Reading data from file

Last updated on 2026-06-15 | Edit this page

Estimated time: 12 minutes

Overview

Questions

How do you read in data from files?

Objectives

Explain how to read in data from a selection of different data files.

Introduction

The first step of doing dataanalysis, is normally to read in the data.

Data can come from many different sources, and it is practically impossible to cover every possible format. Here we cover some of the more common.

Instructor Note

The most important point is that there is a very high probability that at least one package exists that is designed to read a specific weird data format.

Use code!

RStudio makes it simple to load most common data formats: Click on the file in the “Files” tab in RStudio, and choose “Import Dataset”:

RStudio will then provide an interface for loading the data:

However in general we prefer to have a script or a document, that can be run without us pointing and clicking. So - instead of importing the data in this way, copy the code that RStudio uses to import the data, and paste it into your script or document.

This option does not yet exist in Positron.

CSV-files

The most basic file type for storing and transferring data. A “simple” textfile, containing tabular data. One line of text for each row of data, each cell in that row, corresponding to a column, separated with a separator, typically a comma.

Many languages use commas as decimal separators. That neccesitates an option for using something else than a comma. Typically a semicolon.
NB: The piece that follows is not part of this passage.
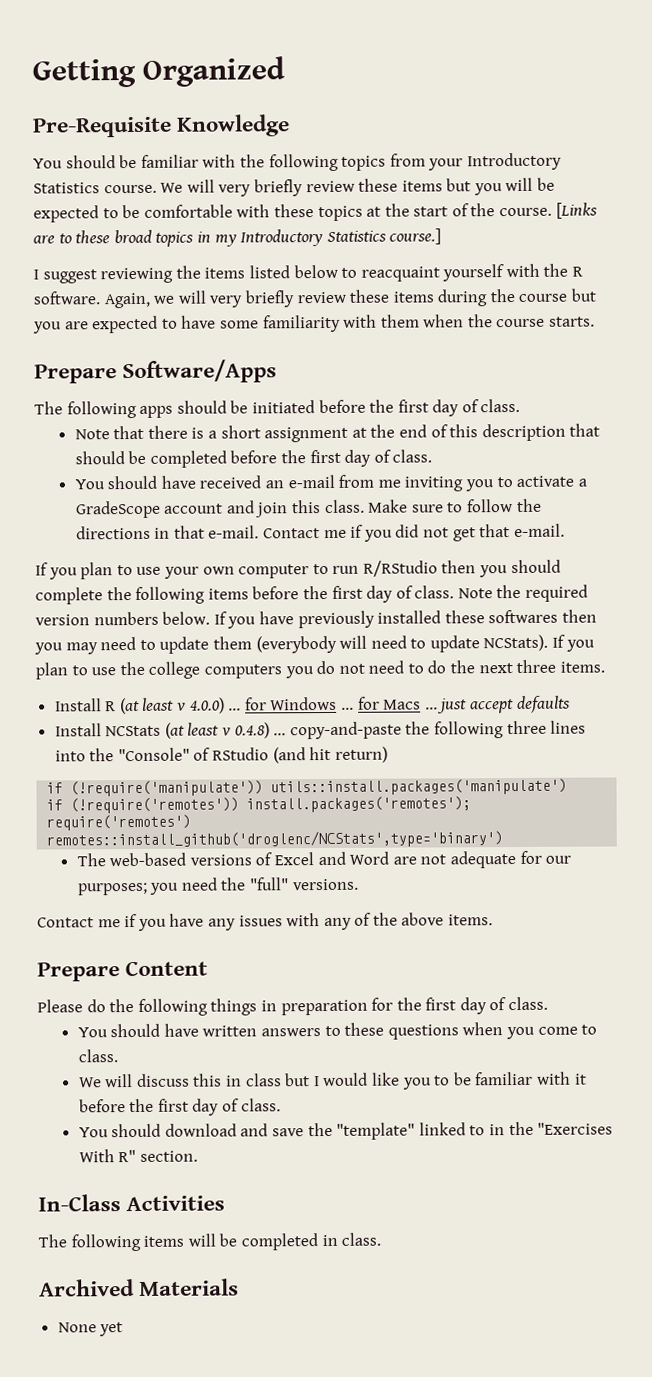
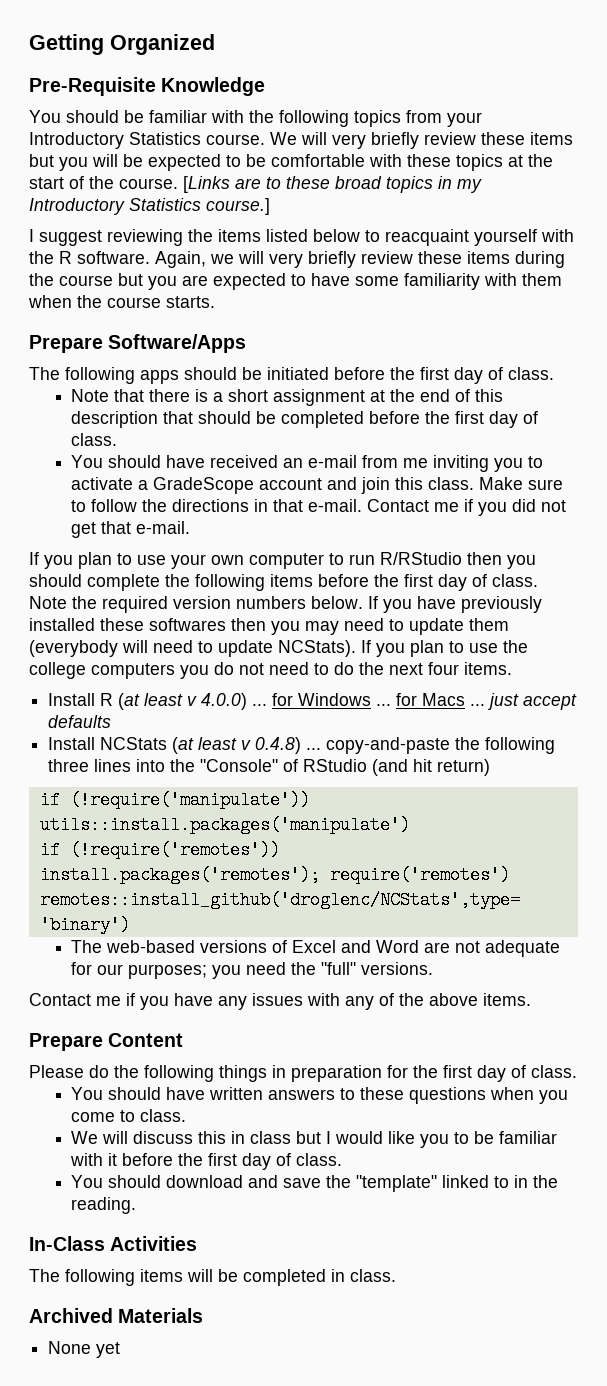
- If you plan to use the college computers you do not need to do the next three items.
+ If you plan to use the college computers you do not need to do the next four items.
- You should download and save the "template" linked to in the "Exercises With R" section.
+ You should download and save the "template" linked to in the reading.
Truly commaseparated files

Use read.csv() (from base-R) or read_csv() (from readr, included in tidyverse)

We recommend using read_csv().

Semicolon separated files

Use read.csv2() (from base-R) or read_csv2() (from readr, included in tidyverse)

We recommend read_csv2()

What they have in common

read_csv and read_csv2 take a lot of arguments that can control datatypes, handling of headers etc. For most use, the default options are enough, but if you need to adjust something, there are plenty of options for that.

Discussion

guess_max

read_csv and read_csv2 tries to guess the datatypes in the file, and will convert the data accordingly. That will return a dataframe where date-time data is stored as such. The functions by default reads the first 1000 rows, and makes a guess on the datatype based on that.

That can lead to problems if the first 1000 rows of a column contain numbers, and row 1001 contains text. In that case the entire row will be coerced to numeric, and the following rows will contain NA values. Adjust the argument guess_max to something larger to catch this problem.

To include every row in the guess, add guess_max = Inf - but be careful if you have a very large dataset.

Excel-files

Use the readxl package. Excel comes in two variants, xls and xlsx. read_excel() makes a qualified quess of the actual type your excel-file is. Should we need to specify, we can use read_xls() or read_xlsx().

Workbooks often contains more than one sheet. We can specify which we want to read in:

read_excel(path = "filename", sheet = 2)

Which will read in sheet number 2 from the workbook “filename”.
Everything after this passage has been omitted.